The task: Please return all lines from the records below that include the string "none".

Records:
++++++
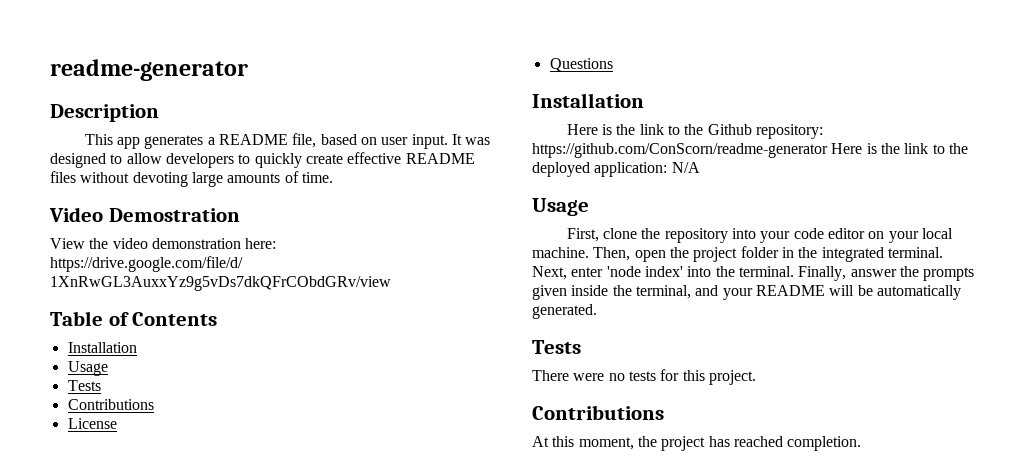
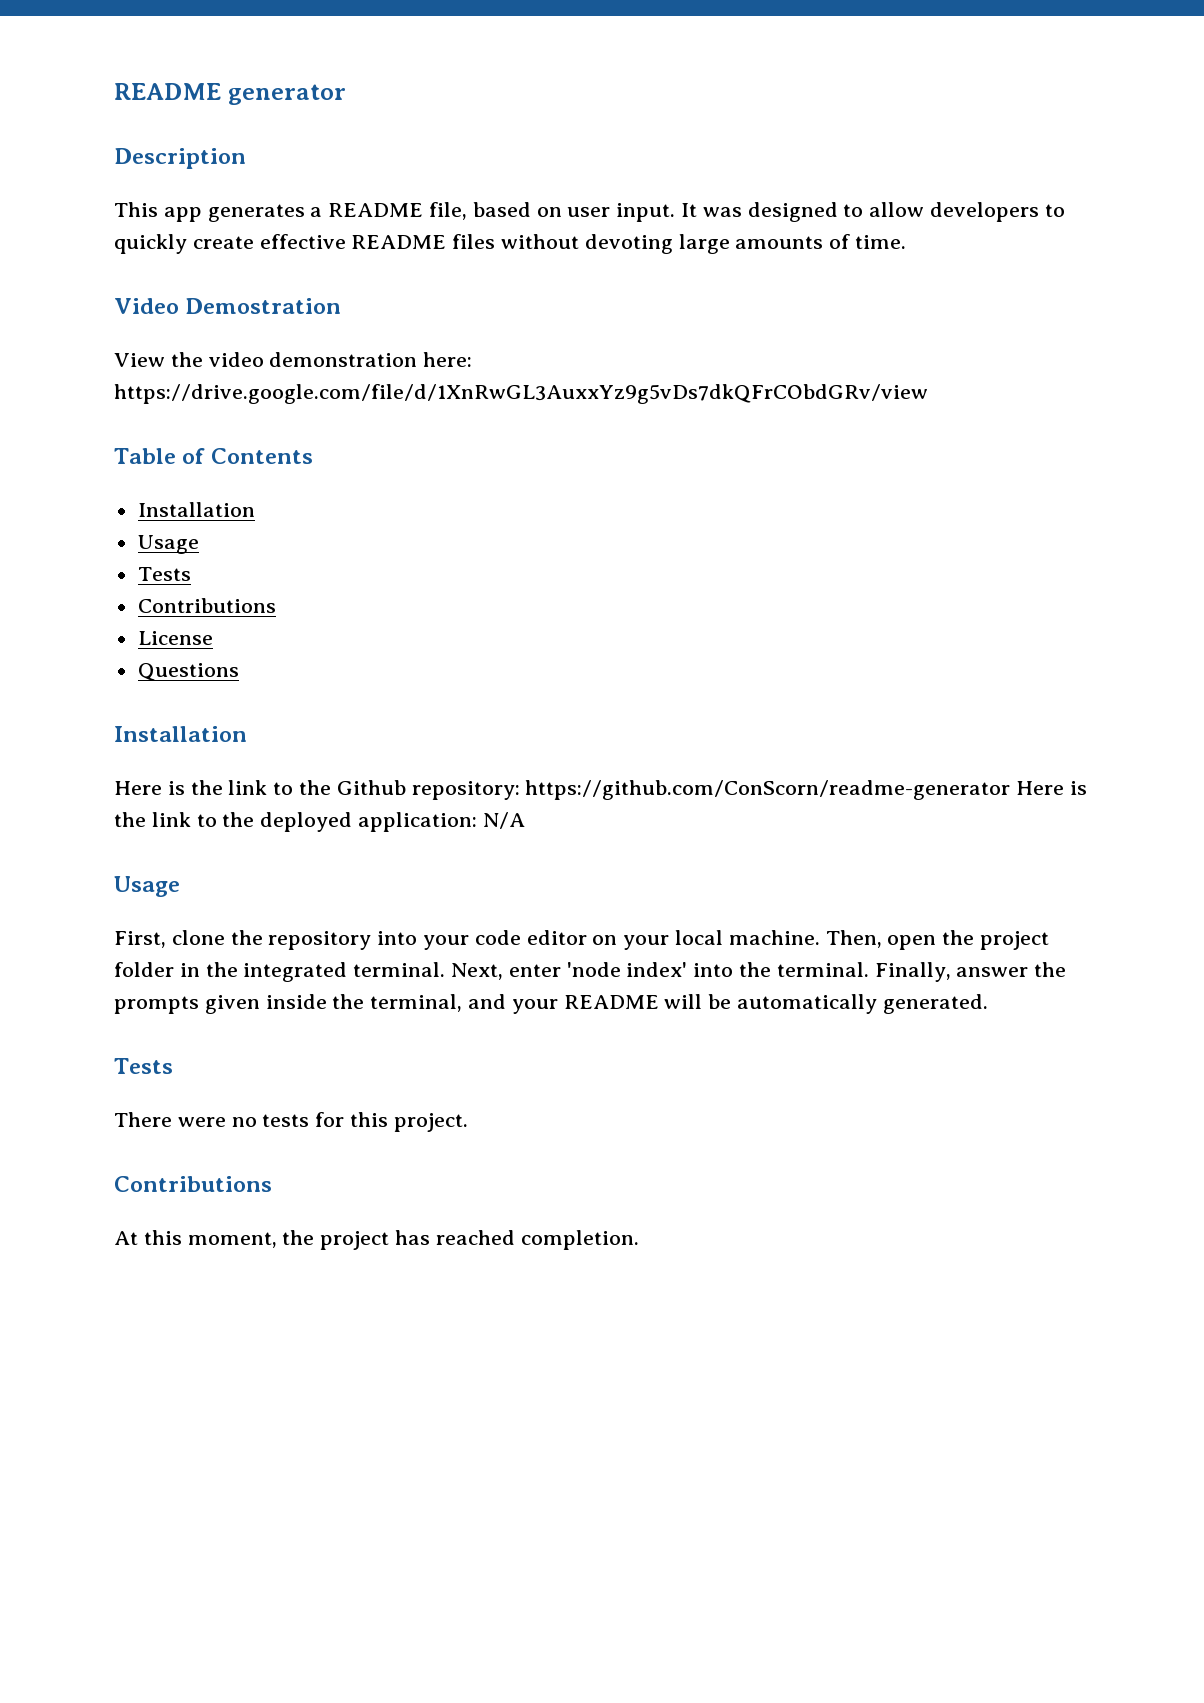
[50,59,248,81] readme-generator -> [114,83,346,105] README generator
++++++
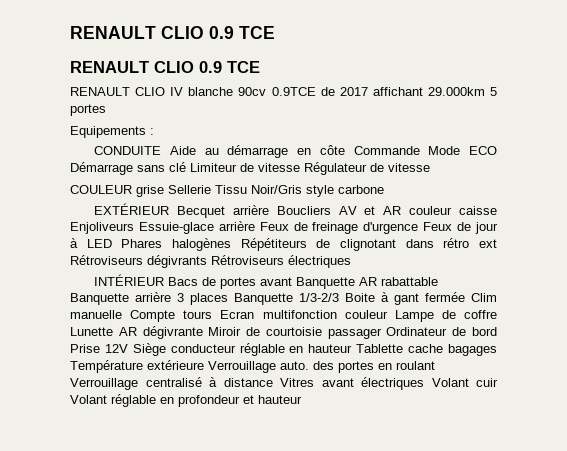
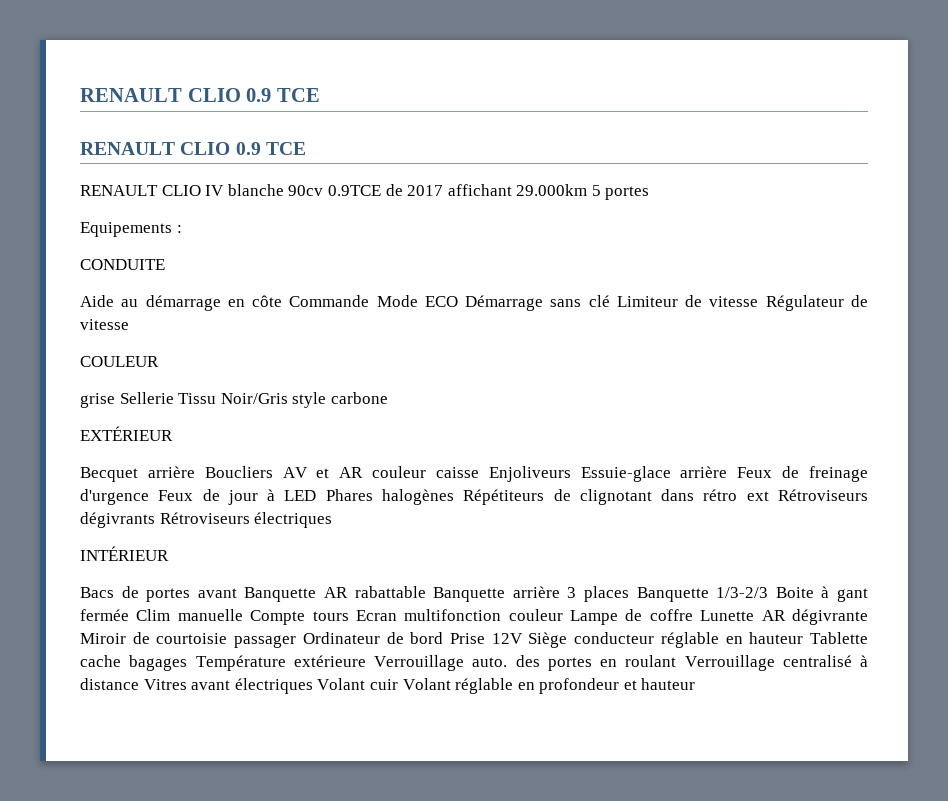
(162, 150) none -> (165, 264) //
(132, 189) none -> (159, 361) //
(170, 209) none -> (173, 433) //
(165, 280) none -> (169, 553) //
++++++
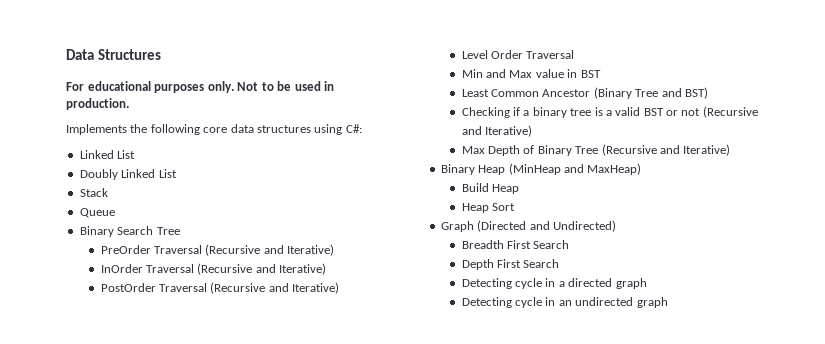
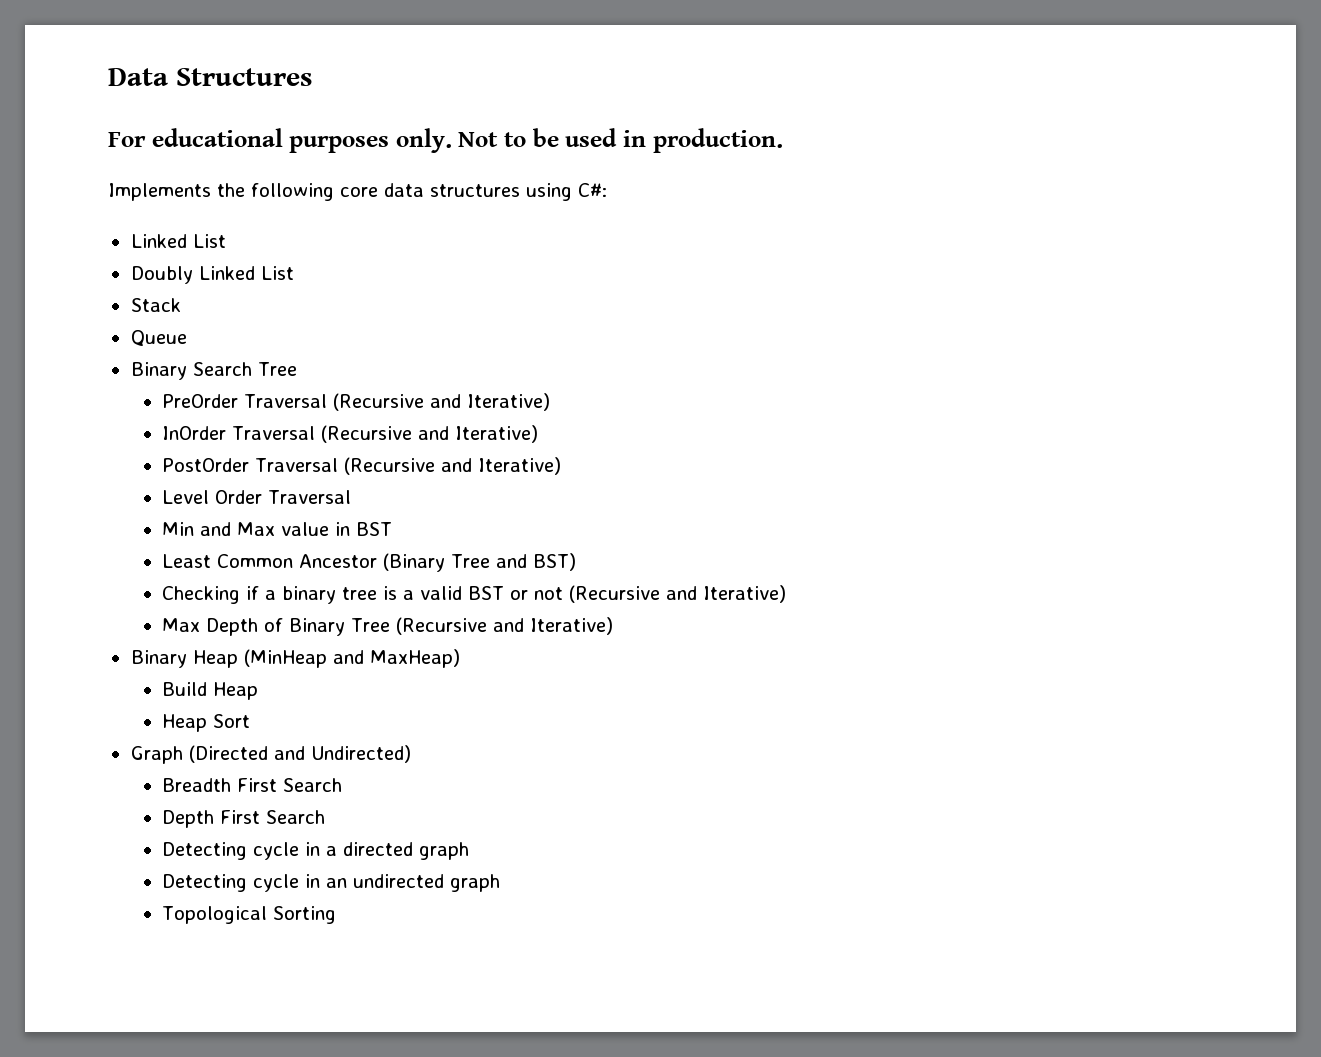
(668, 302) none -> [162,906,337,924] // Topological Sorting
++++++
Written answer:
(162, 150) none -> (165, 264) //
(132, 189) none -> (159, 361) //
(170, 209) none -> (173, 433) //
(165, 280) none -> (169, 553) //
(668, 302) none -> [162,906,337,924] // Topological Sorting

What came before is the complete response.